**Prompt**: Look through the data below. Pick out the lines holding the string "Hoodie".
··· Data for this task
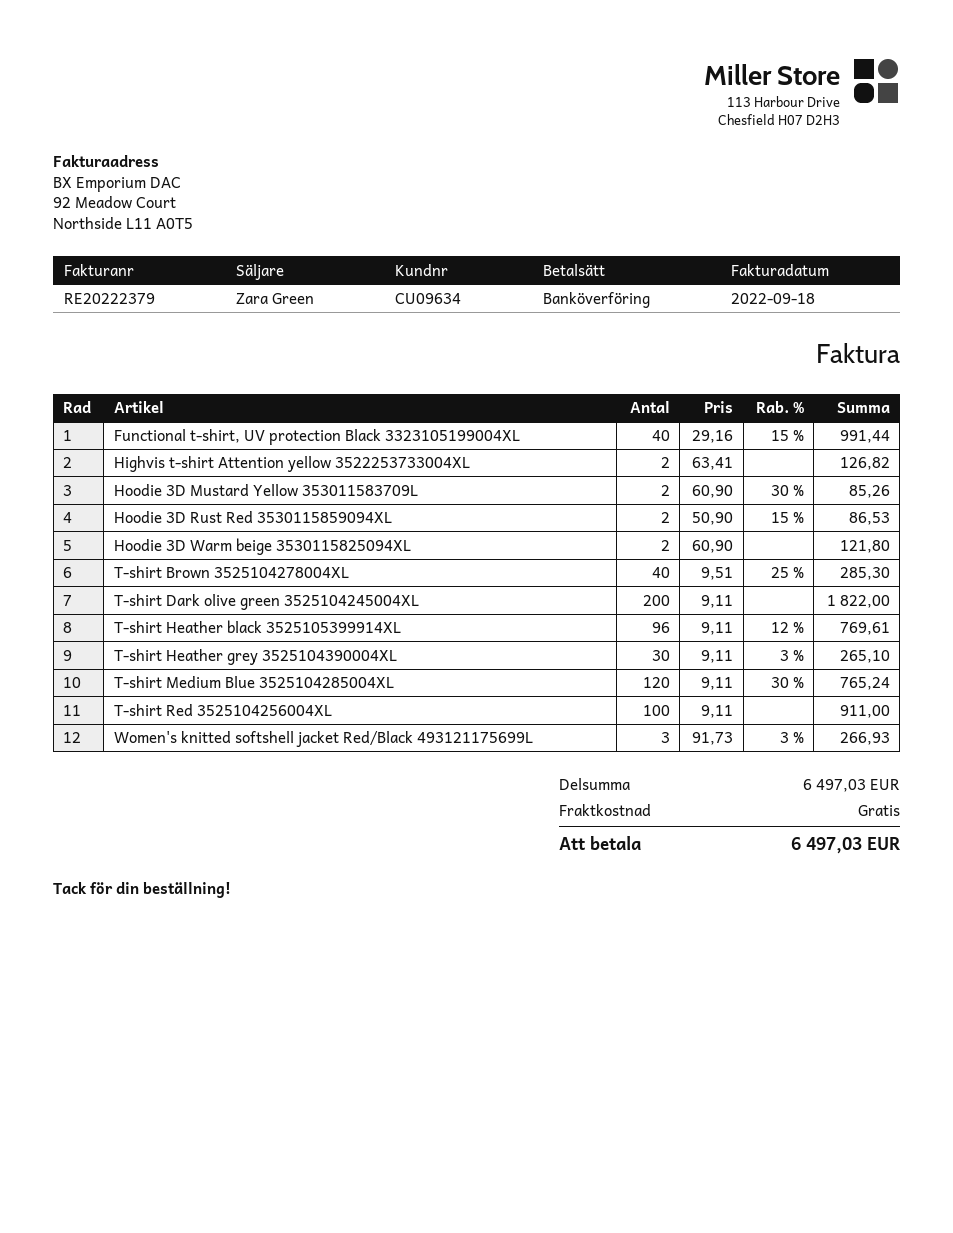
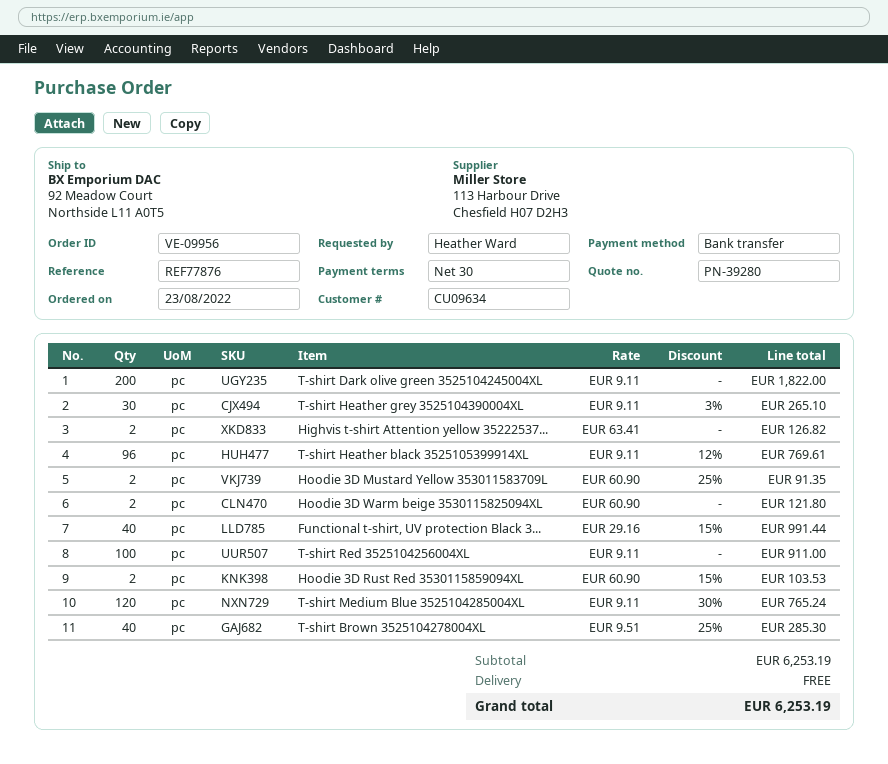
Hoodie 3D Mustard Yellow 353011583709L: 2 x 60.90 - 30% = 85.26 -> 2 x 60.90 - 25% = 91.35
Hoodie 3D Rust Red 3530115859094XL: 2 x 50.90 - 15% = 86.53 -> 2 x 60.90 - 15% = 103.53
Women's knitted softshell jacket Red/Black 493121175699L: 3 x 91.73 - 3% = 266.93 -> none
subtotal: 6497.03 -> 6253.19
total: 6497.03 -> 6253.19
······
**Your response**:
Hoodie 3D Mustard Yellow 353011583709L: 2 x 60.90 - 30% = 85.26 -> 2 x 60.90 - 25% = 91.35
Hoodie 3D Rust Red 3530115859094XL: 2 x 50.90 - 15% = 86.53 -> 2 x 60.90 - 15% = 103.53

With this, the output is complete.